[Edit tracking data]
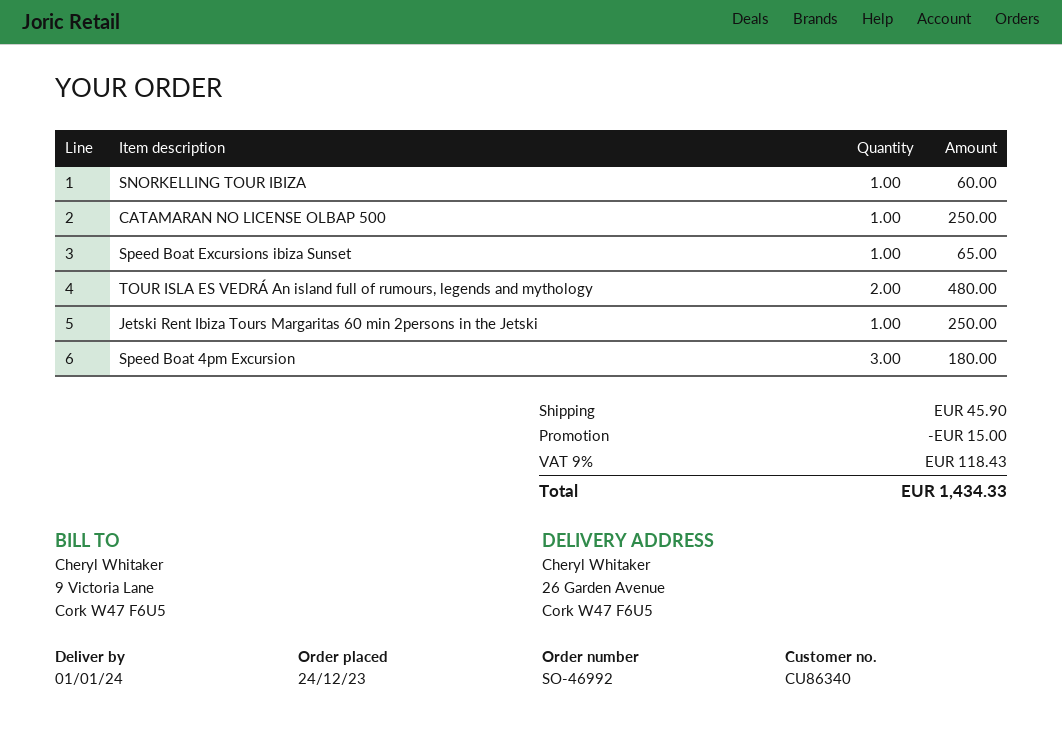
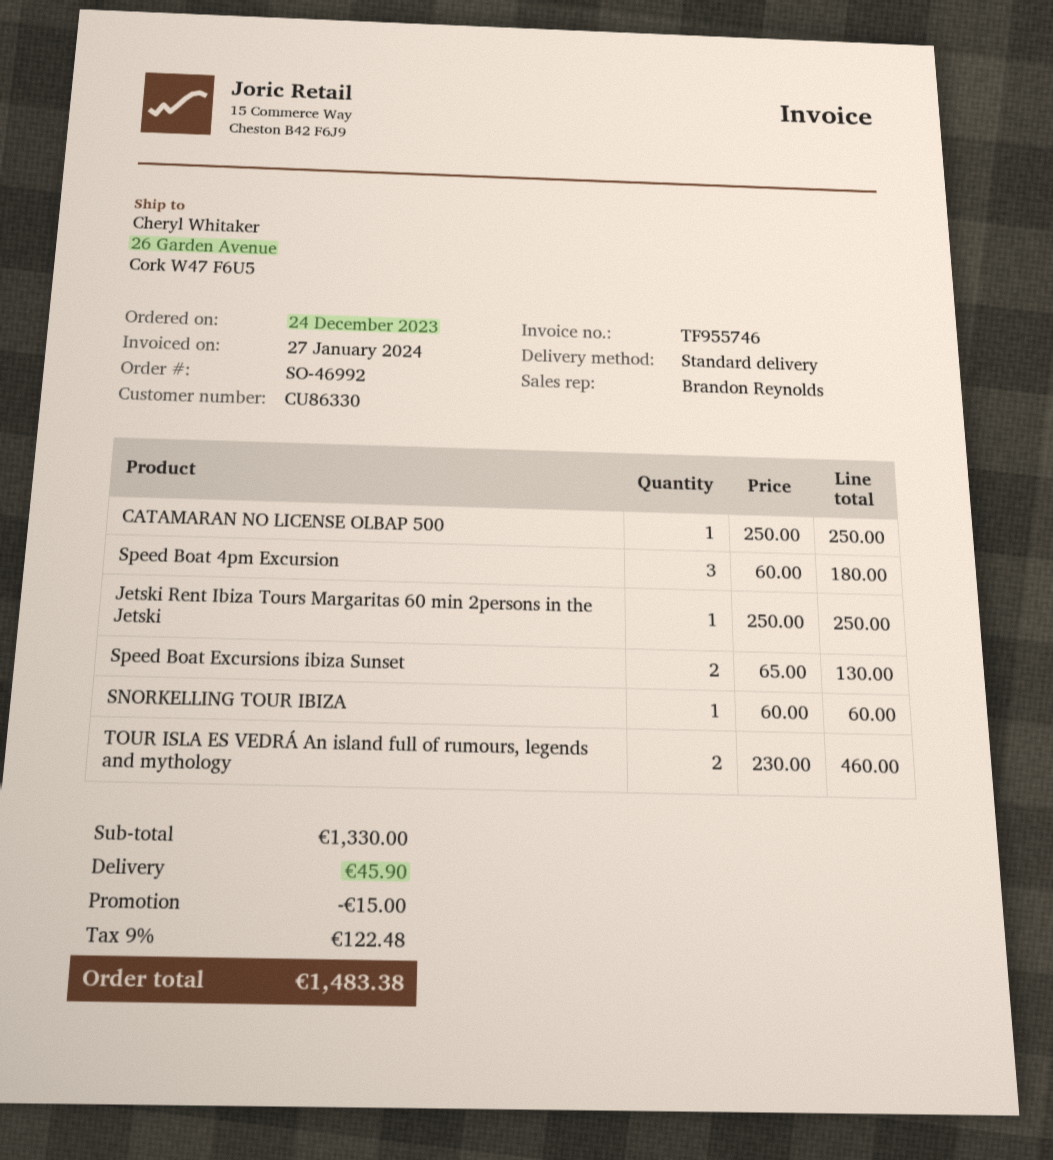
customer number: CU86340 -> CU86330
Speed Boat Excursions ibiza Sunset: 1 for 65.00 -> 2 for 130.00
TOUR ISLA ES VEDRÁ An island full of rumours, legends and mythology: 2 for 480.00 -> 2 for 460.00
tax: 9% = 118.43 -> 9% = 122.48
total: 1434.33 -> 1483.38

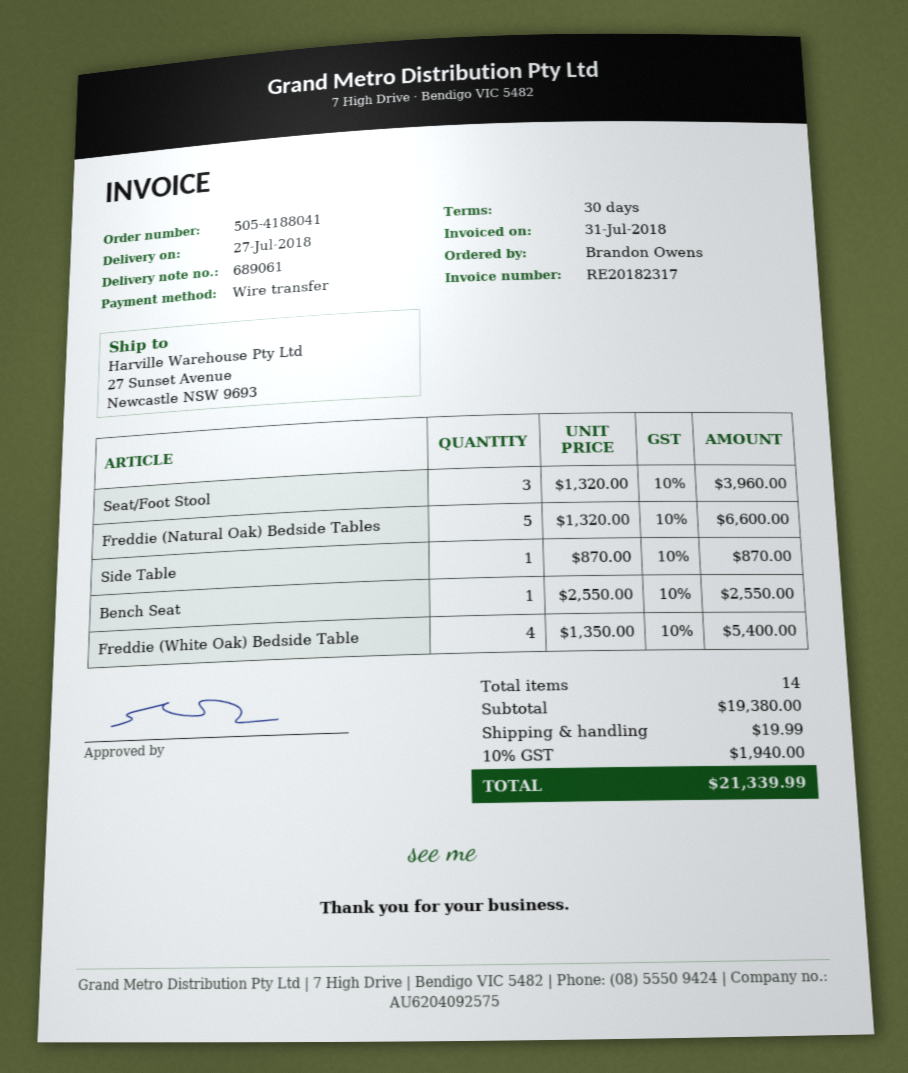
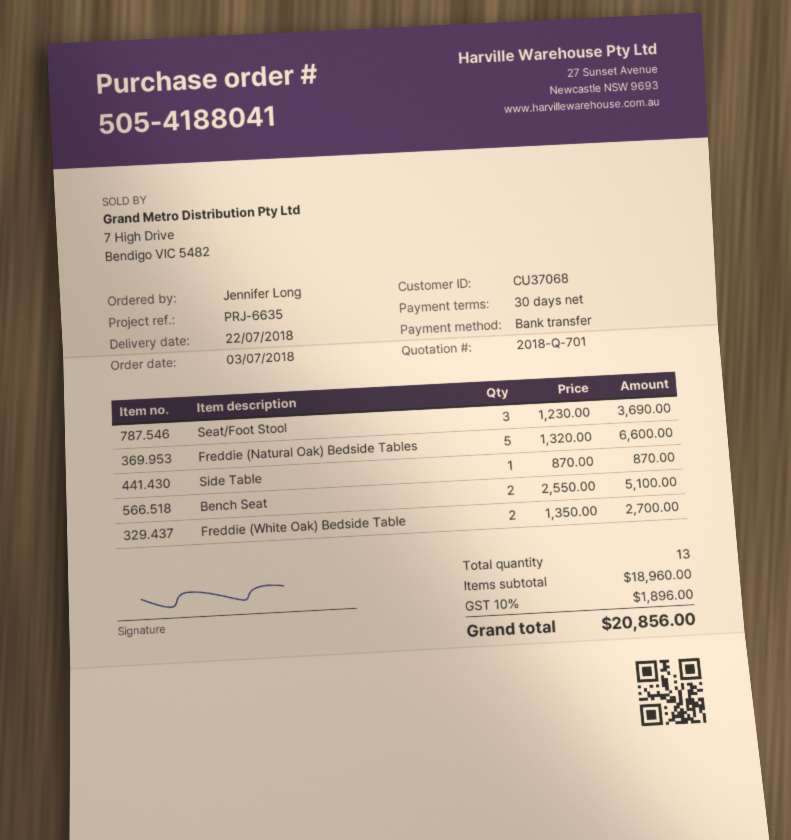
delivery date: 2018-07-27 -> 2018-07-22
ordered by: Brandon Owens -> Jennifer Long
Seat/Foot Stool: 3 x 1320.00 = 3960.00 -> 3 x 1230.00 = 3690.00
Bench Seat: 1 x 2550.00 = 2550.00 -> 2 x 2550.00 = 5100.00
Freddie (White Oak) Bedside Table: 4 x 1350.00 = 5400.00 -> 2 x 1350.00 = 2700.00
total quantity: 14 -> 13
subtotal: 19380.00 -> 18960.00
shipping: 19.99 -> none
tax: 10% = 1940.00 -> 10% = 1896.00
total: 21339.99 -> 20856.00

_TASK DETAILS_:
The records above must be output exactly, except for their pictures.

_SOLUTION TO THE PROBLEM_:
customer number: CU86340 -> CU86330
Speed Boat Excursions ibiza Sunset: 1 for 65.00 -> 2 for 130.00
TOUR ISLA ES VEDRÁ An island full of rumours, legends and mythology: 2 for 480.00 -> 2 for 460.00
tax: 9% = 118.43 -> 9% = 122.48
total: 1434.33 -> 1483.38

delivery date: 2018-07-27 -> 2018-07-22
ordered by: Brandon Owens -> Jennifer Long
Seat/Foot Stool: 3 x 1320.00 = 3960.00 -> 3 x 1230.00 = 3690.00
Bench Seat: 1 x 2550.00 = 2550.00 -> 2 x 2550.00 = 5100.00
Freddie (White Oak) Bedside Table: 4 x 1350.00 = 5400.00 -> 2 x 1350.00 = 2700.00
total quantity: 14 -> 13
subtotal: 19380.00 -> 18960.00
shipping: 19.99 -> none
tax: 10% = 1940.00 -> 10% = 1896.00
total: 21339.99 -> 20856.00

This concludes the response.